A US federal appeals court has ruled that most of Trump’s tariffs are illegal since the president needs congressional authority to declare trade emergencies or impose tariffs.
So, it’s off to the Supreme Court to decide if Trump’s entire trade policy will get scratched. And if you’re thinking, “Did Trump’s trade team ever get staffed?” The answer is still a resounding “yeah right!”
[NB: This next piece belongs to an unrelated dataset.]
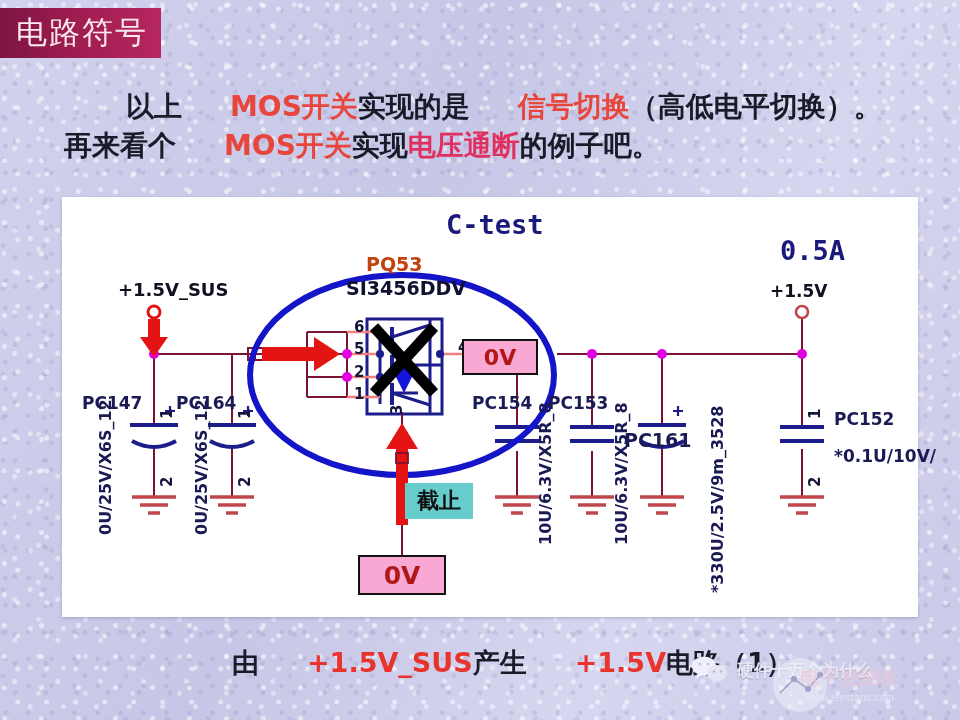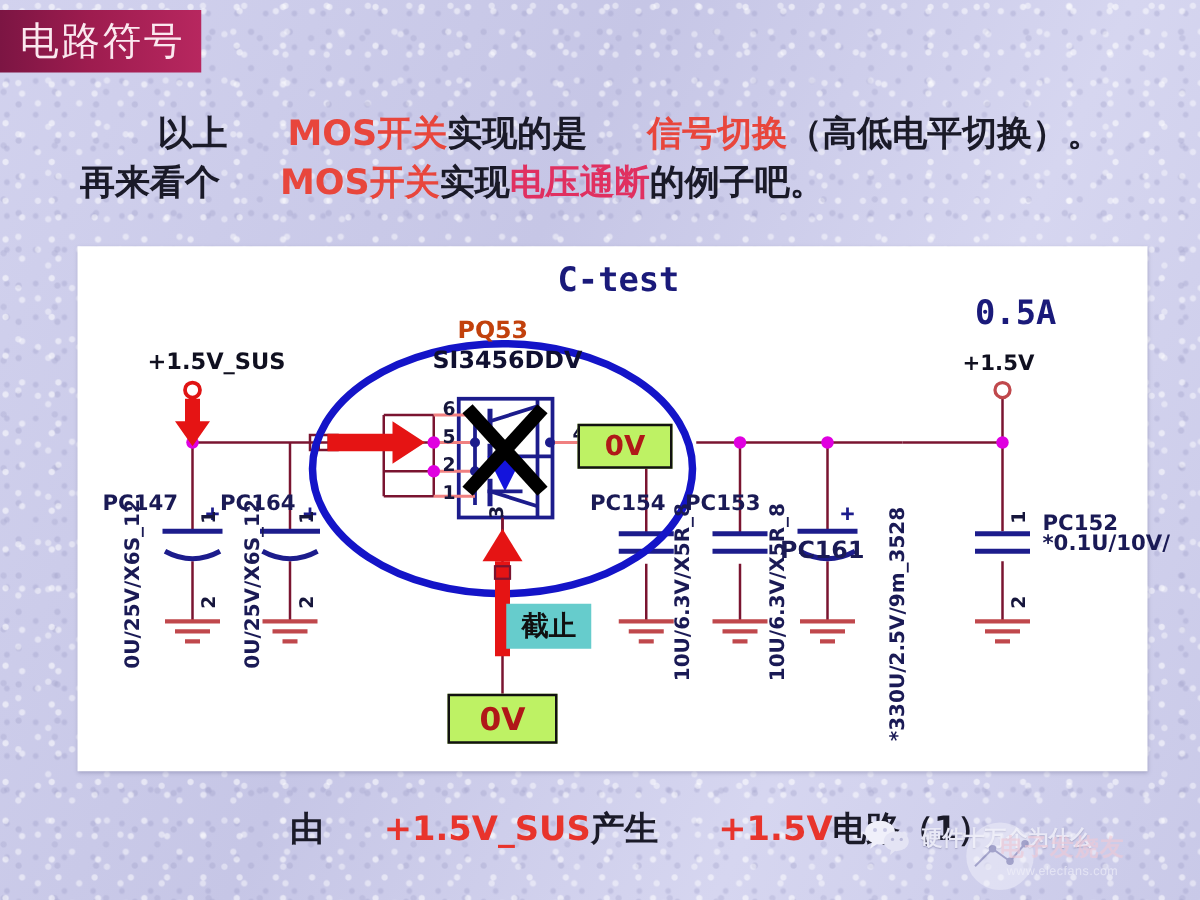"0V" .vbox { background: #bef264 -> #f9a8d4 }
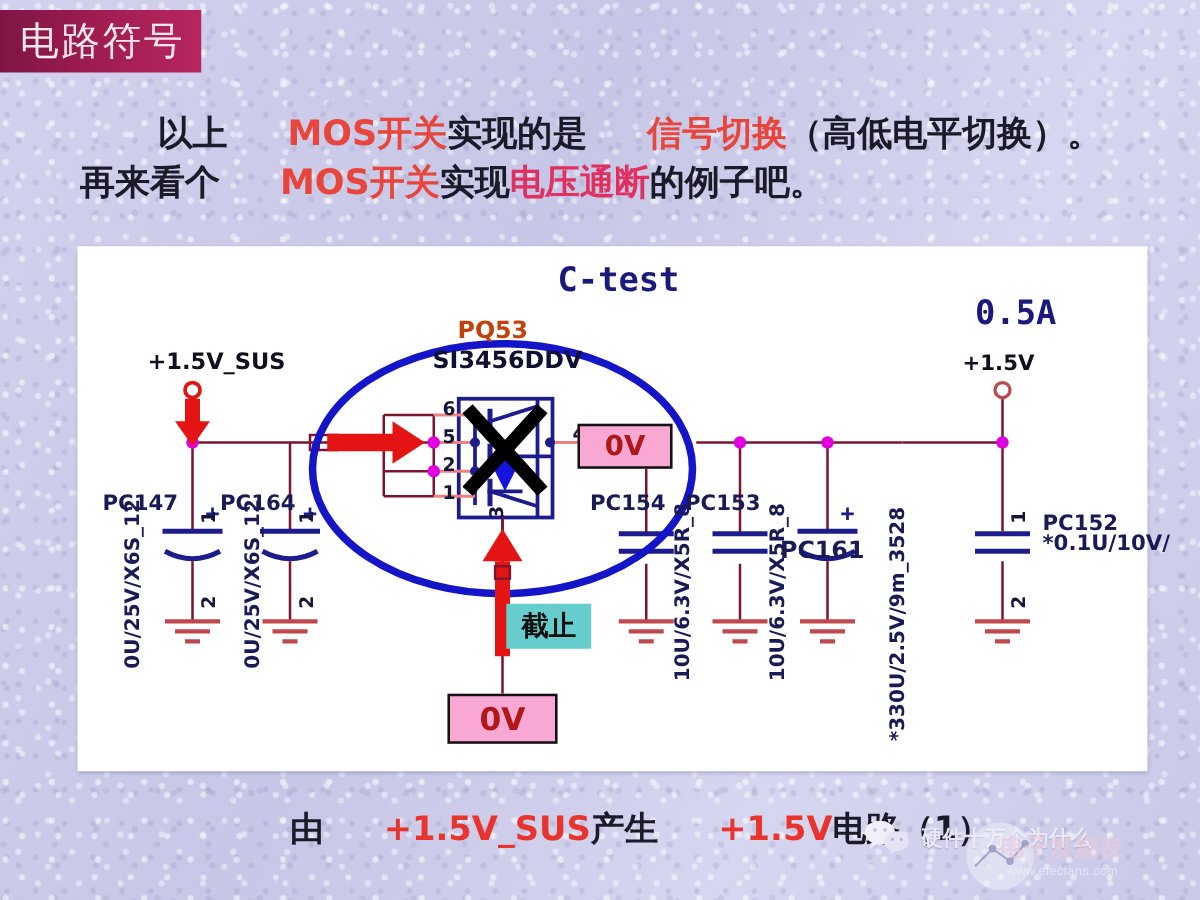"*0.1U/10V/" div.lbl { top: 228px -> 249px }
This deep uncertainty is wreaking havoc on businesses that operate across borders; many of which are now shifting production out of the US. These policies are inadvertently accelerating American deindustrialization and whatever the Supreme Court decides, it’s going to be rough on the United States for at least the remainder of the year.
Transcript
Hey all, Peter Zeihan here. Come to you from the Lake of the Ozarks. I just got back from backpacking in Yosemite for a couple of weeks and holy crap, you guys have lost your mind. So I’m doing a series of videos this week, basically on, what’s happened while I was gone and what it means. This has a very, frog and a boiling pot sort of situation.
The water has been heating up, and I don’t know how many people ever actually notice what’s been going on, but a lot of things are breaking pretty quickly. So let’s start with trade. Just before I got back, an appeals court and the U.S. federal level ruled that most of the tariffs that Donald Trump has been executing over the last few months are illegal under current law.
Specifically, the Trump doesn’t have the ability to declare a trade deficit as a emergency. He can’t use fentanyl as a justification for a trade war. And he can’t just establish tariffs however he wants, wherever, once and for as long as he wants. Which, you know, honestly, it’s not a particularly strict reading of the law. According to the Constitution, Congress has the authority to set tariffs, and Congress has in bits and pieces over the last several decades, given some of that power to the president, but never to the degree of expansiveness that Donald Trump has asserted.
This is a second court ruling on this issue against Trump. It will now go to the Supreme Court, probably before the end of the year. And it throws everything about the Trump tariff policy, which is the core of Trump’s economic and foreign policy into doubt. Part of the problem that Trump is going to experience here is that once you get past the tariffs, there really isn’t anything else under the hood.
The federal government is still not staffed out. The US Trade Representative Office, which is supposed to negotiate and trade deals, still hasn’t been stopped out. The Commerce Department still hasn’t been staffed out. It’s so bad that the Treasury Secretary has been involved in some of these trade talks, and none of the trade talks, none of them, none of the deals we’ve seen so far deal with any of the traditional irritants in economic relations between the United States and the rest of the world, or just about a tariff number.
So if this number goes away, Trump is not simply starting from scratch. He has yet to build the team that is necessary to start a new policy. And we basically need to go all the way back to January 20th and start over. So big defeat for the president. As for corporate America and the American experience.
Everything is in flux. We still don’t have a meaningful deal with Canada, Mexico or China, three of our four largest trading partners. And the deals we have with places like South Korea, Japan and the United Kingdom are wishy washy at best. And we’re almost designed to allow the other countries to avoid the tariffs in many ways. So these are sloppy deals that are very light on details that have yet to really be determined.
And now we’re looking at probably having to start the entire thing over, which means if you are in the business of working in the United States, you still have no clarity. And the closest clarity you might get is on the other side of the Supreme Court ruling, which is at the moment unscheduled. So what we’re seeing is the beginnings of a deindustrialization of the American complex, because companies are now moving their facilities and their production capacity outside of the United States, knowing that they’ll have to pay tariffs when they bring stuff back in.
But there’s no advantage to participating in a multi-state supply chain. Normally, with manufacturing, especially more advanced manufacturing. Different countries, different companies produce different pieces of whatever the final product is. And those pieces fly back and forth or ship back and forth across international boundaries as value add is added at every step with the United States with this tariff policy.
You get taxed every time something comes in, even if it’s not a finished product. And so the solution is just to avoid the United States completely, make it entirely an international system, ship the final product to the United States consumer and pay the tariff once. So in its current form, we’re seeing a significant breakdown of American manufacturing. And that will continue until we have some clarity on what trade policy will produce.
If the Supreme Court decides to reinstate the tariffs that will accelerate the industrialization of America. It’s the Supreme Court decides to ban the tariffs. Then we have to start over and we have all the uncertainty all over again from the beginning. So no matter how you look at this, this is not a great situation for the United States for at least the remainder of this calendar year.